こいのわ 婚活クルージング

電子機器を捨てよ、海へ出よう!

© 2017「こいのわ」製作委員会

中国地方屈指の電器メーカーの社長だった門脇誠一郎(風間杜夫)は、ある日社長を解任される。そこで彼は心機一転、クルージングの会社を設立するとともに、自分自身第二の人生のパートナー探しを開始するのだった。いわゆる婚活である。

確かにいま婚活が注目を浴びている。生涯未婚率が、2015年の調査で、男性が23.4%、女性が14.1%になったというのがつい最近、ニュースで話題になっていた。男性のおよそ4人に1人、女性のおよそ7人に1人が生涯未婚ということになる。さらに言えば、国立社会保障・人口問題研究所の推計だと、約20年後に当たる2035年には、生涯未婚率は男性30%、女性20%になるという結果が出されている。個人差はあるものの一般的には女性は、35歳を過ぎると、男性も40歳を過ぎると結婚しにくくなると言われていることから、こういうデータが出されているのだろう。こうしたことに、多くの人が強い危機感を抱いている。

© 2017「こいのわ」製作委員会

そうしたことから、広島では県を挙げて婚活に取り組んでいるという。その名も「みんなでおせっかい!『こいのわ』プロジェクト」元々この作品はそれにインスパイアされてできたものだ。それ故に広島市や地元の住民の方々も全面協力していて、ご当地映画といった趣もある。だが、それ以上にこの作品が興味深いのは、まさに先に挙げたデータを踏まえ、婚活する女性(片瀬那奈)の年齢を35歳としているところである。結婚しなければという焦りを内心抱えつつ、一方仕事ではキャリアも積んできたことから、今さらどうなのだろうという複雑な思いを持った彼女を、もう一人の主人公にしているのだ。

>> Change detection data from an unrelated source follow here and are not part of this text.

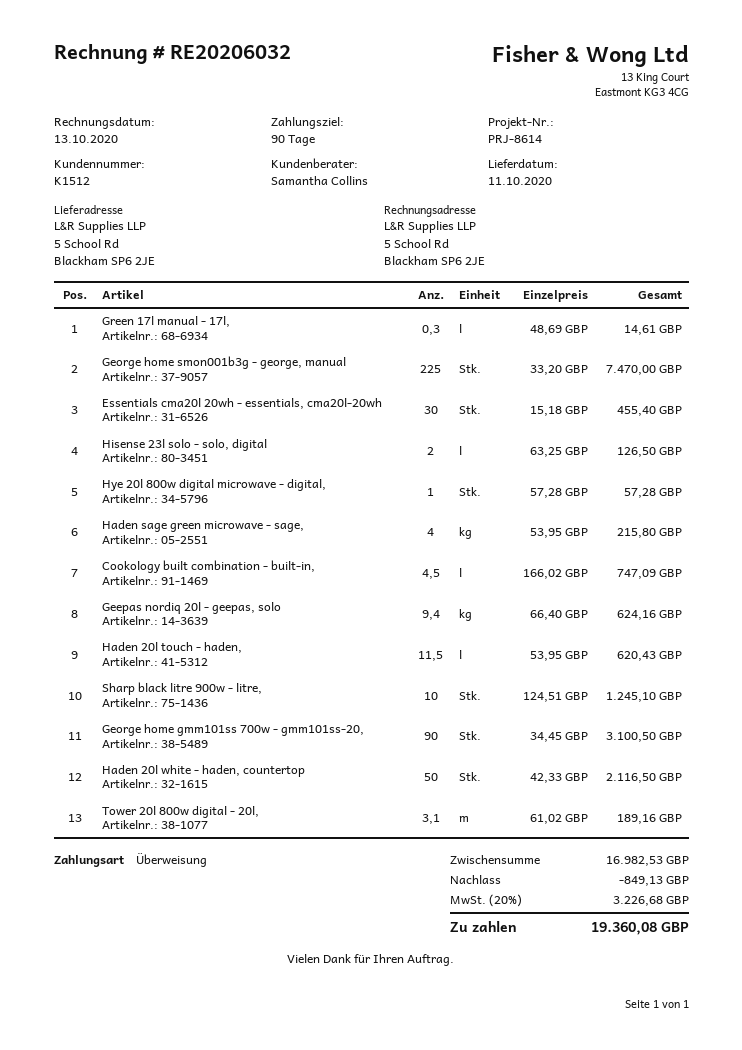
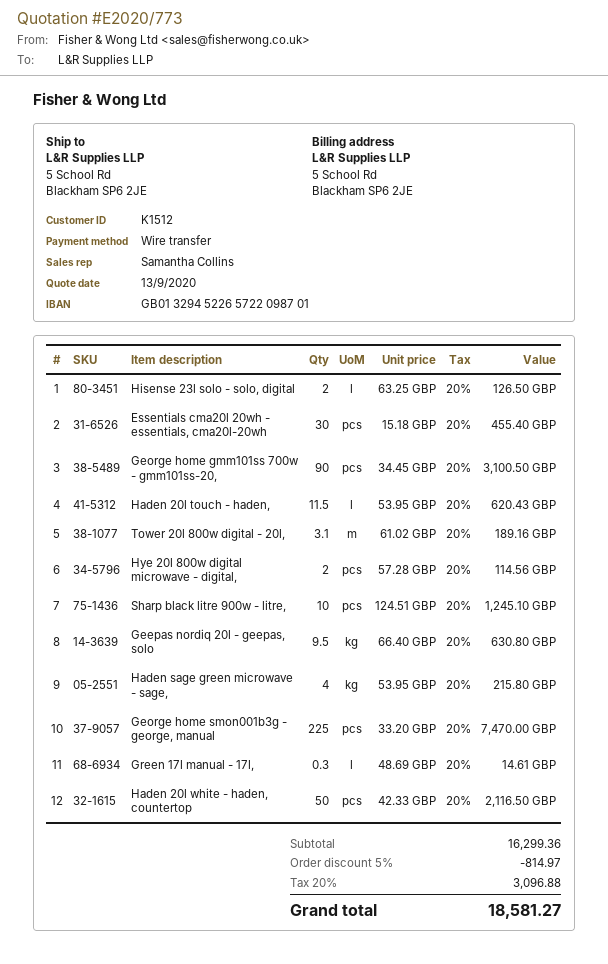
Hye 20l 800w digital microwave - digital,: 1 x 57.28 = 57.28 -> 2 x 57.28 = 114.56
Cookology built combination - built-in,: 4.5 x 166.02 = 747.09 -> none
Geepas nordiq 20l - geepas, solo: 9.4 x 66.40 = 624.16 -> 9.5 x 66.40 = 630.80
subtotal: 16982.53 -> 16299.36
discount: 849.13 -> 814.97
tax: 20% = 3226.68 -> 20% = 3096.88
total: 19360.08 -> 18581.27

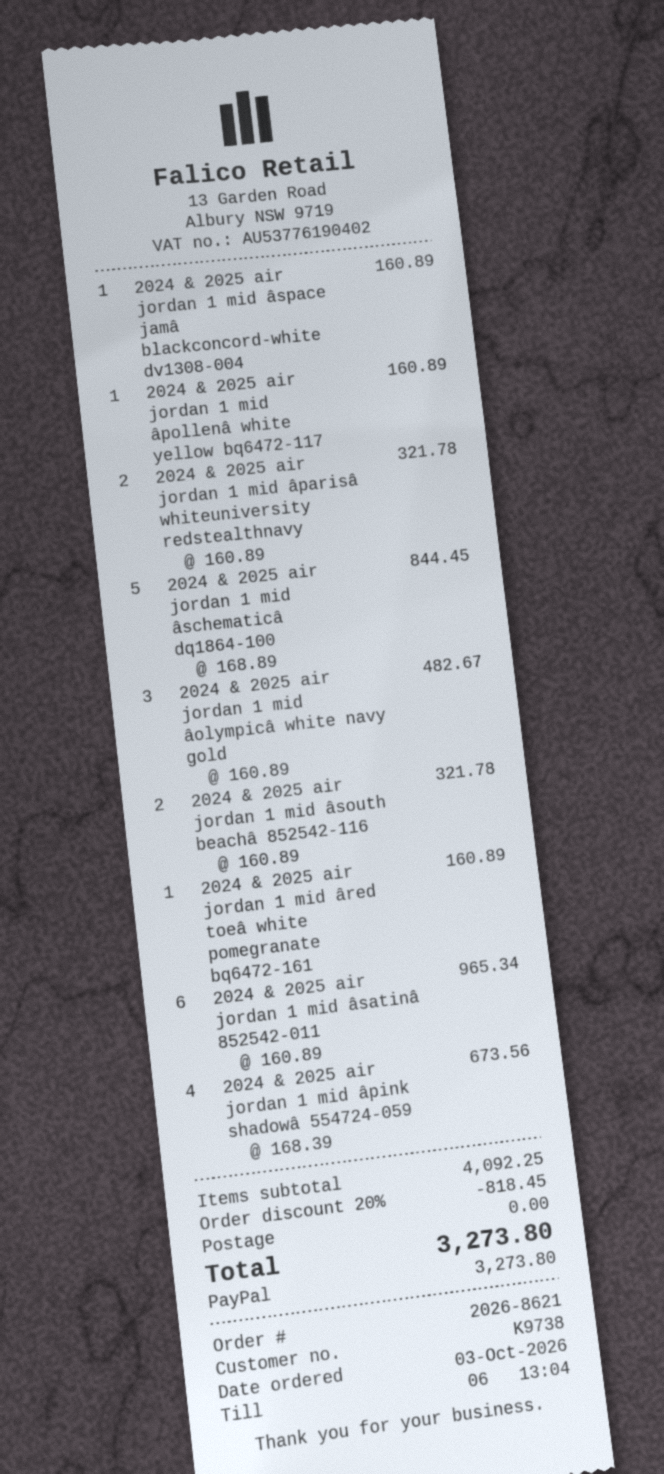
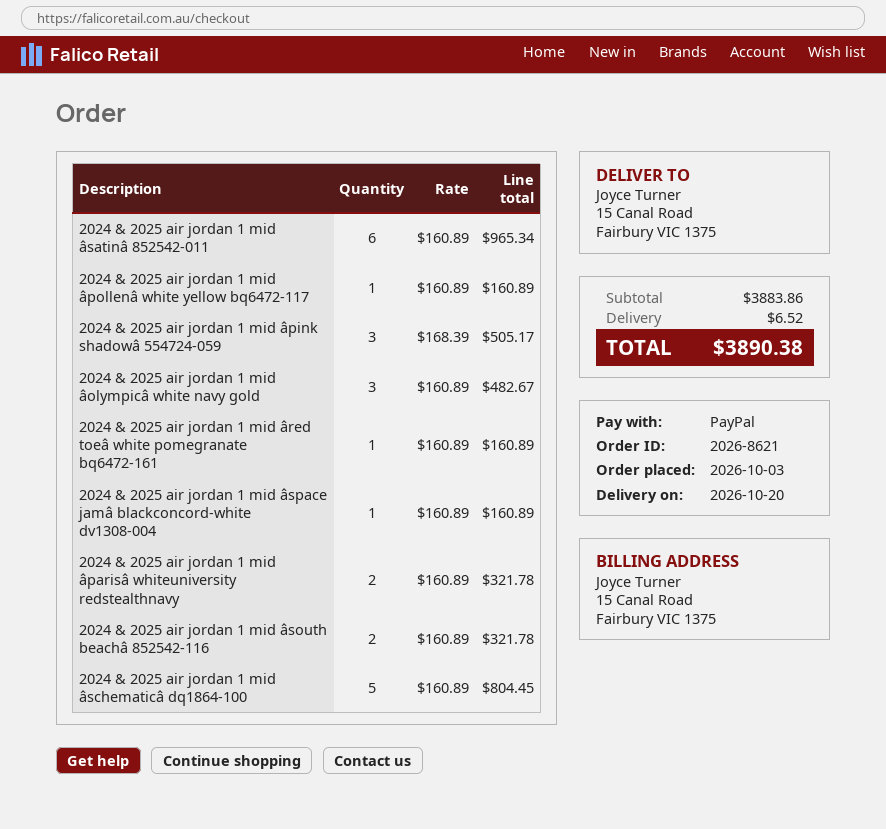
2024 & 2025 air jordan 1 mid âschematicâ dq1864-100: 5 x 168.89 = 844.45 -> 5 x 160.89 = 804.45
2024 & 2025 air jordan 1 mid âpink shadowâ 554724-059: 4 x 168.39 = 673.56 -> 3 x 168.39 = 505.17
subtotal: 4092.25 -> 3883.86
discount: 20% = 818.45 -> none
shipping: 0.00 -> 6.52
total: 3273.80 -> 3890.38

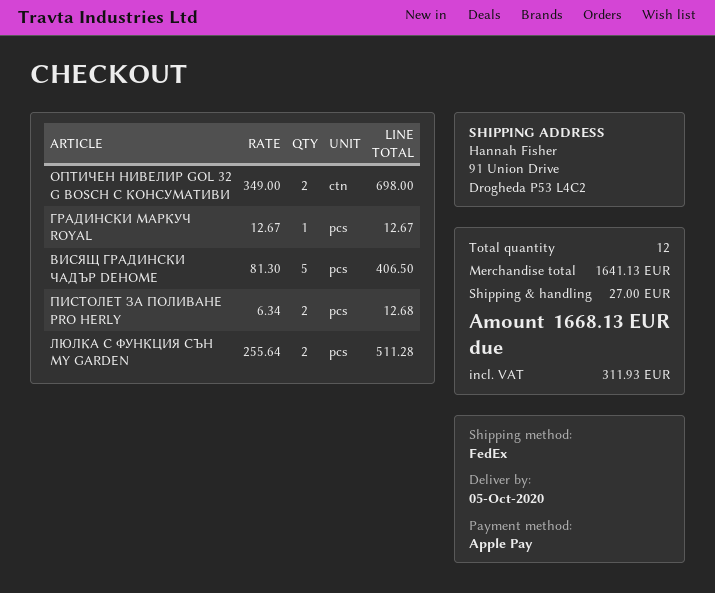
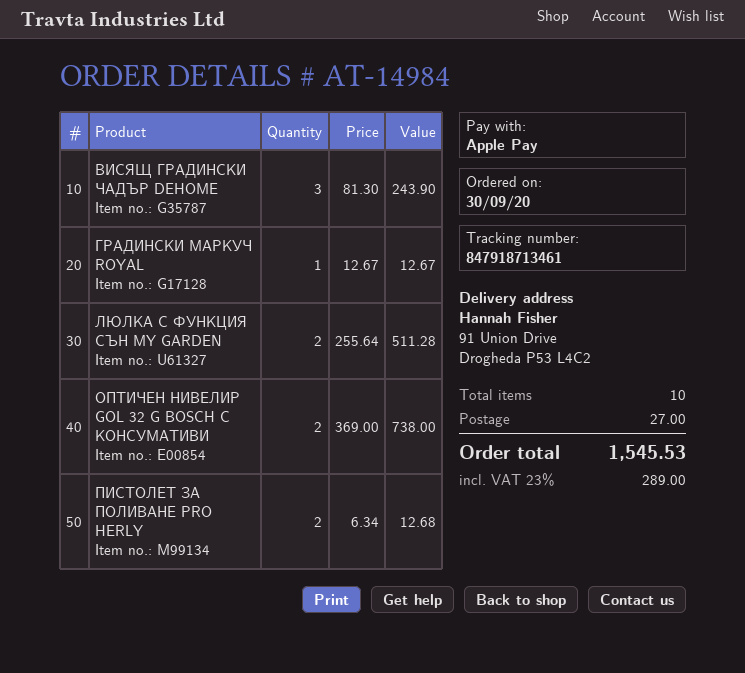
ОПТИЧЕН НИВЕЛИР GOL 32 G BOSCH С КОНСУМАТИВИ: 2 x 349.00 = 698.00 -> 2 x 369.00 = 738.00
ВИСЯЩ ГРАДИНСКИ ЧАДЪР DEHOME: 5 x 81.30 = 406.50 -> 3 x 81.30 = 243.90
total quantity: 12 -> 10
tax: 311.93 -> 289.00
total: 1668.13 -> 1545.53

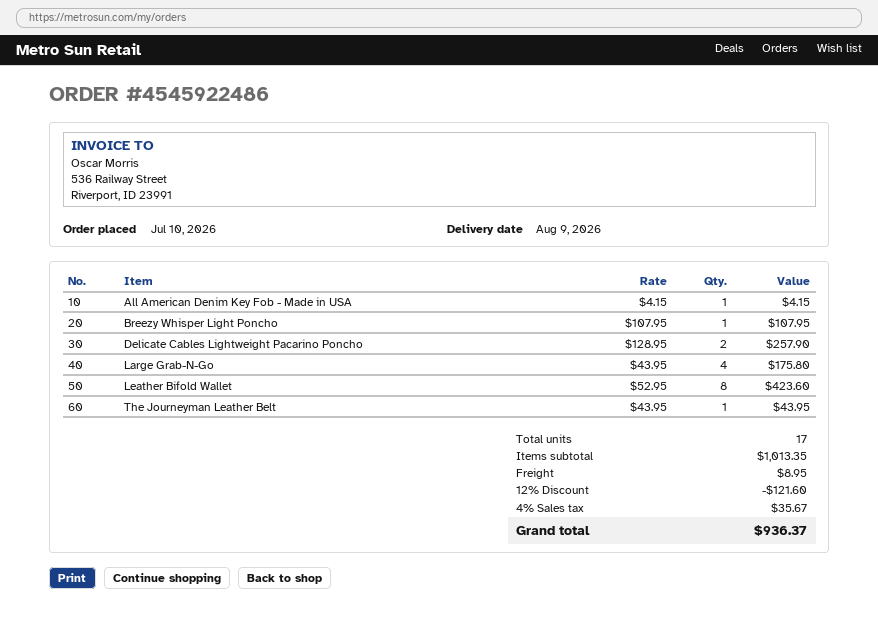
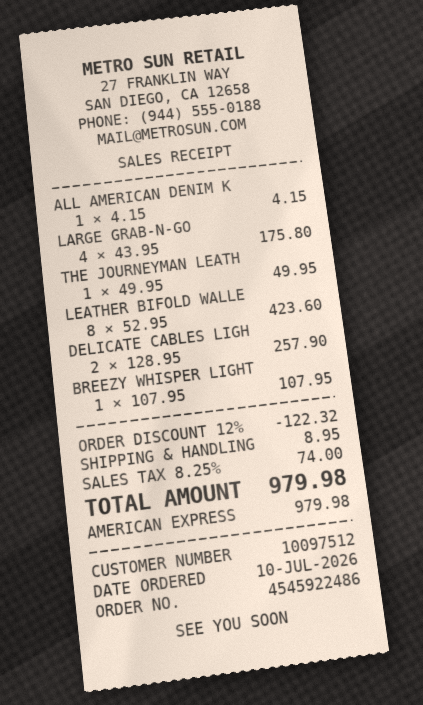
The Journeyman Leather Belt: 1 x 43.95 = 43.95 -> 1 x 49.95 = 49.95
discount: 12% = 121.60 -> 12% = 122.32
tax: 4% = 35.67 -> 8.25% = 74.00
total: 936.37 -> 979.98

一方、門脇のほうは65歳と年齢が高めに設定してある。敢えてこの年齢設定にした理由は、いずれ介護の問題が年下の奥さんのほうに覆いかぶさってくるという、シビアな現実を踏まえてのものである。それに加えて、彼は金持ちという設定になっている。その不利な条件下であっても、金持ちであるということは、当然ながら彼と結婚したいと願う相手方に、打算が生じる可能性が高くなる。そうすることでこの作品は、単に相手を見つければそれでよしということではなく、結婚の本当の価値までをも問おうとしているのである。